In the study, published Tuesday by the New England Journal of Medicine, researchers found that the hundreds of gay men randomly assigned to take the drugs were 44 percent less likely to get infected than the equal number assigned to take a placebo.
But when only the men whose blood tests showed they had taken their pill faithfully every day were considered, the pill was more than 90 percent effective, said Dr. Anthony S. Fauci, head of the division of the National Institutes of Health, which paid for the study along with the Bill and Melinda Gates Foundation.
“That’s huge,” Dr. Fauci said. “That says it all for me.”
If the results stick, this could be a milestone in the fight against HIV/AIDS. Let us hope this is a genuine advance and not another test tube tease.
On a related note, Sean Strub has written an interesting article on the POZ magazine blog about how some people are taking a dose of HIV meds right after sex if they think they may have been exposed to the virus.
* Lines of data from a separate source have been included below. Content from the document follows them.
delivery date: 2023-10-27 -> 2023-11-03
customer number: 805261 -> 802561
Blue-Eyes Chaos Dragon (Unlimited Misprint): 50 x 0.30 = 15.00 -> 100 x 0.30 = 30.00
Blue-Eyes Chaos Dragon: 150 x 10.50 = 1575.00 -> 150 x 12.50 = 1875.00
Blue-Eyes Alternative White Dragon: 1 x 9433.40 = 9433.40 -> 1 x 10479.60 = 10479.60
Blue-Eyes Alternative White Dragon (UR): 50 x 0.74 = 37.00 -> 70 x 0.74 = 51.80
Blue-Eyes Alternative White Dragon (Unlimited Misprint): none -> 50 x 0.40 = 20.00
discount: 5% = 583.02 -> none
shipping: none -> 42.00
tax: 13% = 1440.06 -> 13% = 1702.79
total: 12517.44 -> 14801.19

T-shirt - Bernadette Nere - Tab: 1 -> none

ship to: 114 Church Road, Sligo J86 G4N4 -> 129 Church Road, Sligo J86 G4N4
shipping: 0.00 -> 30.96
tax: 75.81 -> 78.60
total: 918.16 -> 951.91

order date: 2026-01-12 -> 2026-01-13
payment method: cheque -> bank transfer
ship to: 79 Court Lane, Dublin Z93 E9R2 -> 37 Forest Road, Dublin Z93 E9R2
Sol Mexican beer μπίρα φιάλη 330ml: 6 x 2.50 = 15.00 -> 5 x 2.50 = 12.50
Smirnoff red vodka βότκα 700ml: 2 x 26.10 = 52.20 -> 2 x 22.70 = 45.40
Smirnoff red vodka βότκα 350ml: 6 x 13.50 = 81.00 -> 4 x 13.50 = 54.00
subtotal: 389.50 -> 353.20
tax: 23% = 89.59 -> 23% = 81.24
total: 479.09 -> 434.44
Like all of Sean’s work, it is well-researched, thought provoking and well worth the read. Here is a snipet:
I enjoy speaking on college campuses.
No matter the main topic of my talk, I always mention post-exposure prophylaxis (PEP), the highly effective strategy for avoiding HIV transmission after one has been potentially exposed to HIV through sexual contact or a shared needle. The topic is invariably new to the students; only rarely are any of them familiar with PEP.
PEP has long been standard practice for healthcare workers after they get accidentally stuck with a needle. If an employee at an AIDS service organization, hospital or clinic gets a needle stick, they are put on a 28 day course of anti-retrovirals within minutes.
A quick response is important; the sooner to the point of exposure PEP is commenced, the more likely it is to prevent infection. After two or three days, it is vastly less effective.
But in a condom breaks or someone does something they quickly regret, it is difficult to access PEP even if one knows about its efficacy. Why are there not PEP hotlines or delivery services to provide information and treatment when it is needed, when it can still prevent an infection?
What Sean is saying makes a lot of sense.